Something exciting is happening to musical theater this Broadway season. Producers are actually putting on good shows. First it was was the original and poignant Grey Gardens.Then it was the thought provoking rock musical Spring Awakening. Add Curtains to that list and you get an amazing triptych of ingenuity and entertainment.
Curtains opens officially on March 22, 2007 at the Al Hirshfeld theater. Currently in previews I've had the opportunity to work both the first and last weeks before it opens on Thursday night. Curtains is a good old fashioned musical with catchy songs, feel good production numbers and an all-star cast.
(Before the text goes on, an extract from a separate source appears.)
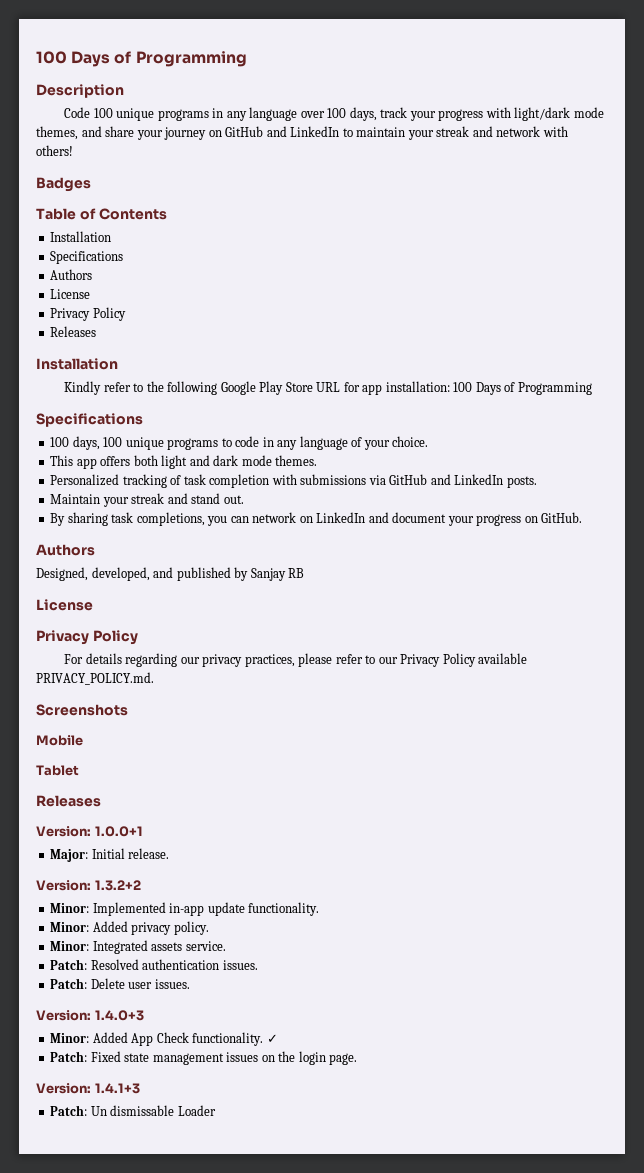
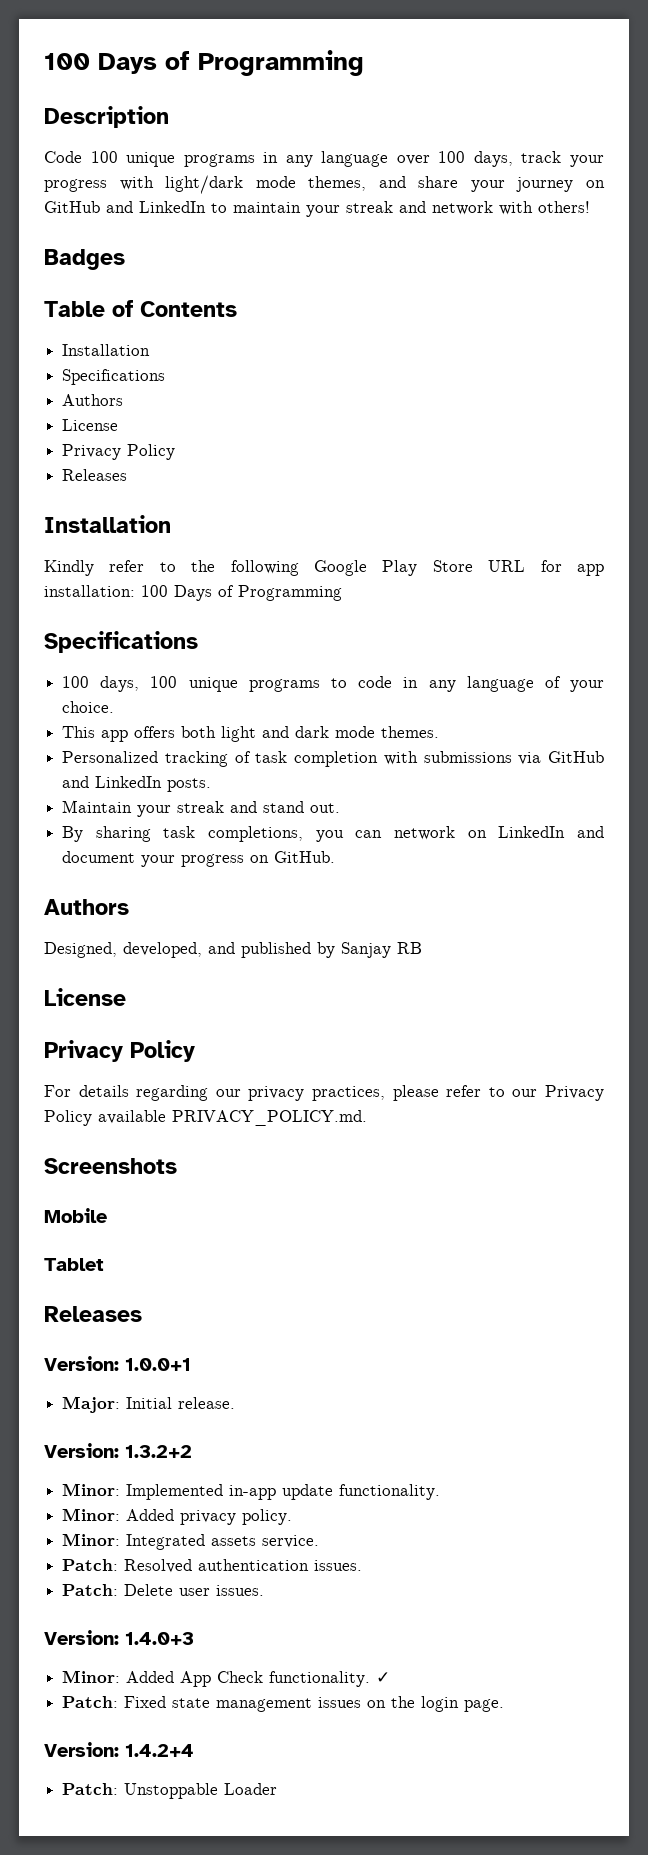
- Version: 1.4.1+3
- Patch: Un dismissable Loader
+ Version: 1.4.2+4
+ Patch: Unstoppable Loader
The show opens with the final act of Robbin' Hood where we meet Jessica Crenshaw, the show's talentless leading lady who literally dies on stage - after final bows. Finding out who killed her is the main storyline of the show. In the secondary storyline, the cast tries to save Robbin' Hood so they can take it to Broadway. This first scene sets up the show within the show. In the second scene, we meet the people behind the scenes of the show within the show. We meet Aaron and Georgia Fox, song writer and lyricist of the show played by Jason Danieley and Karen Ziemba; Carmen Bernstein, the show's brassy, buxom and bellicose producer, played with aplomb by Debra Monk; Christopher Belling the show's urbane and slightly effete director, played by Edward Hibbert; sugary sweet ingenue Niki Harris played effusively by Jill Paice. But most importantly we meet police Lt. Frank Cioffi who will solve the crime and ultimately save the show. He is played by the very talented David Hyde Pierce.
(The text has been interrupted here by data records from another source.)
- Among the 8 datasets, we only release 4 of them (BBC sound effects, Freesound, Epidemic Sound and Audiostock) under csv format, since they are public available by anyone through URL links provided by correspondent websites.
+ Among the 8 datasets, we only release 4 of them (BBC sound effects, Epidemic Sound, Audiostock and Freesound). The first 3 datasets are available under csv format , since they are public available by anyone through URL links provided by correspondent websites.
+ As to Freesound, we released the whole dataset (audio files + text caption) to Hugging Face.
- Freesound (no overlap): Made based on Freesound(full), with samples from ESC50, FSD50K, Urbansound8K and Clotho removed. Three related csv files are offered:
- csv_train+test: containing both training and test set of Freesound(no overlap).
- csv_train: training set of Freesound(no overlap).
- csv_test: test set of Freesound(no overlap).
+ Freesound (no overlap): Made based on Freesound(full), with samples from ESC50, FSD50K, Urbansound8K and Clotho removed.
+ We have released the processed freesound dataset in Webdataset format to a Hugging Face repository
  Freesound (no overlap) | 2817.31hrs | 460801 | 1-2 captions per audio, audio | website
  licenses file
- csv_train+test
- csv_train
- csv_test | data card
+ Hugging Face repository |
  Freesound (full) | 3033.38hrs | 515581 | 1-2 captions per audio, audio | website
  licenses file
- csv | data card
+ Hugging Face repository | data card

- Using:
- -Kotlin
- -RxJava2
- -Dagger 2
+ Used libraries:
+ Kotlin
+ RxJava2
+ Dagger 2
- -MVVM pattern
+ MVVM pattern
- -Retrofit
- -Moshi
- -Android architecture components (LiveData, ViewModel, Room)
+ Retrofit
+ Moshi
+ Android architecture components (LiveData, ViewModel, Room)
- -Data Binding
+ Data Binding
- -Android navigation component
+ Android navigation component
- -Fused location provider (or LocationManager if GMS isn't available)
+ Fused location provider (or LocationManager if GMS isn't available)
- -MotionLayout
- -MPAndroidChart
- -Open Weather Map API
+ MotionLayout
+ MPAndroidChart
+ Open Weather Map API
There is a lot of character development and exposition throughout Act I but you don't really mind so much because the jokes are funny and the numbers are great. The genius of the show is the intermarriage between the main plot and the secondary plot. For example, at the close of Act I the cast is rehearsing the end of Act I for Robbin' Hood. When Lt. Cioffe jumps out from stage left and exclaims that number was so good "it will leave the audience chompin' at the bit for Act II", he's also relaying back to the audience how they most likely feel having just seen the number.
Throughout the show there are a lot of references to a Broadway that doesn't exist anymore. And you get the feeling that the producers really miss the way Broadway used to be. I don't want to give anything away. There are a lot of great surprises resulting from the exceptionally large amount of misdirection.
But I can share with you the best part of the show without giving anything away. The performances are top-notch. It's worth the full ticket price if you can afford it and if not, I saw it on the TKTS board at 50% off last night. Try to see the show while it's still fresh and all these great people are in it.